• _Task objective_:
Copy exactly, and only, the lines between the start of the entries below and the line containing "саркомы мягких тканей</div>", both inclusive. Omit pictures.

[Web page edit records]
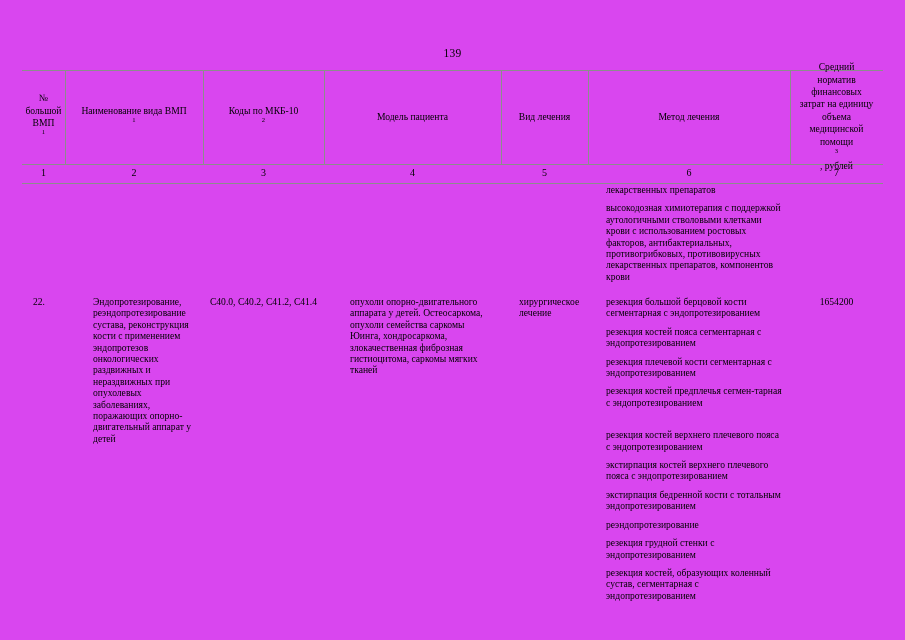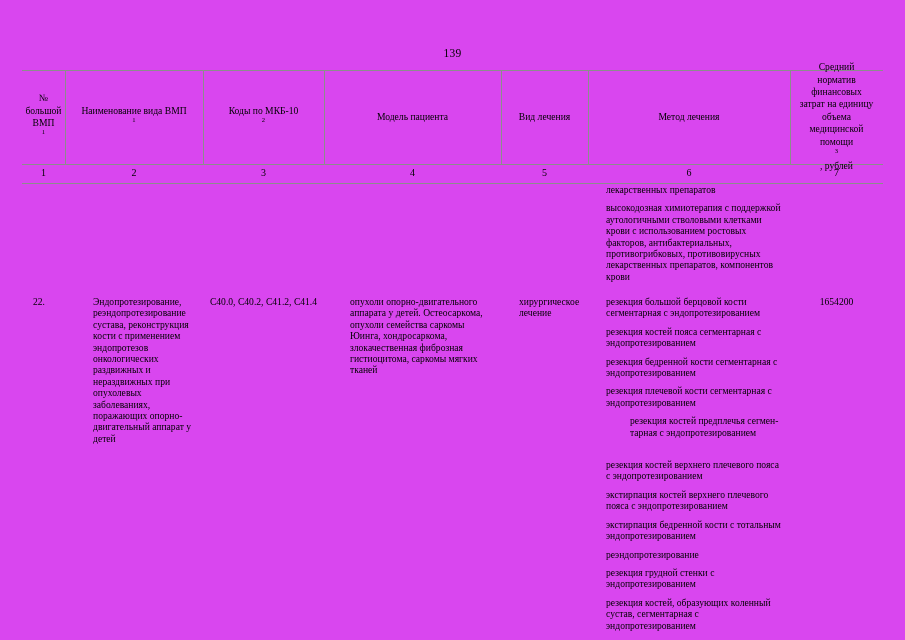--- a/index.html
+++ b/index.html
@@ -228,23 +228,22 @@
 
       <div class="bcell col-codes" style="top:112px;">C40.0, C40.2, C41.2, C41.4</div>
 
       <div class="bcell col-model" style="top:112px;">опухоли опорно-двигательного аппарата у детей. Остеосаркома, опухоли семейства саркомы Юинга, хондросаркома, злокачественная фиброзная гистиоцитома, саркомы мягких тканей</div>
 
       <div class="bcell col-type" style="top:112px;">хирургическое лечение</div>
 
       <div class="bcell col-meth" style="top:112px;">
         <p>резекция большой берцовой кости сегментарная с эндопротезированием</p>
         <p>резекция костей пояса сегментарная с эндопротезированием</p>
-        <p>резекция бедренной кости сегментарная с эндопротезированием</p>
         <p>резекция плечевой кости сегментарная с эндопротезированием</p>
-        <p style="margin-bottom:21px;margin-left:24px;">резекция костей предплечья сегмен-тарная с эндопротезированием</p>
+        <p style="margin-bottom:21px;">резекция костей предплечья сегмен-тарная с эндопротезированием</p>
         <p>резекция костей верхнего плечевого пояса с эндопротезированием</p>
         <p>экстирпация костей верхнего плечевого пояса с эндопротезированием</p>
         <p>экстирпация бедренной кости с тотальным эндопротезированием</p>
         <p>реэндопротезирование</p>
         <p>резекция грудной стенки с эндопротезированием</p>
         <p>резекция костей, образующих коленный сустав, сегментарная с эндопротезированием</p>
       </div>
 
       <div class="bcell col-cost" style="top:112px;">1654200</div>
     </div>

• _Result for this exercise_:
--- a/index.html
+++ b/index.html
@@ -228,23 +228,22 @@
 
       <div class="bcell col-codes" style="top:112px;">C40.0, C40.2, C41.2, C41.4</div>
 
       <div class="bcell col-model" style="top:112px;">опухоли опорно-двигательного аппарата у детей. Остеосаркома, опухоли семейства саркомы Юинга, хондросаркома, злокачественная фиброзная гистиоцитома, саркомы мягких тканей</div>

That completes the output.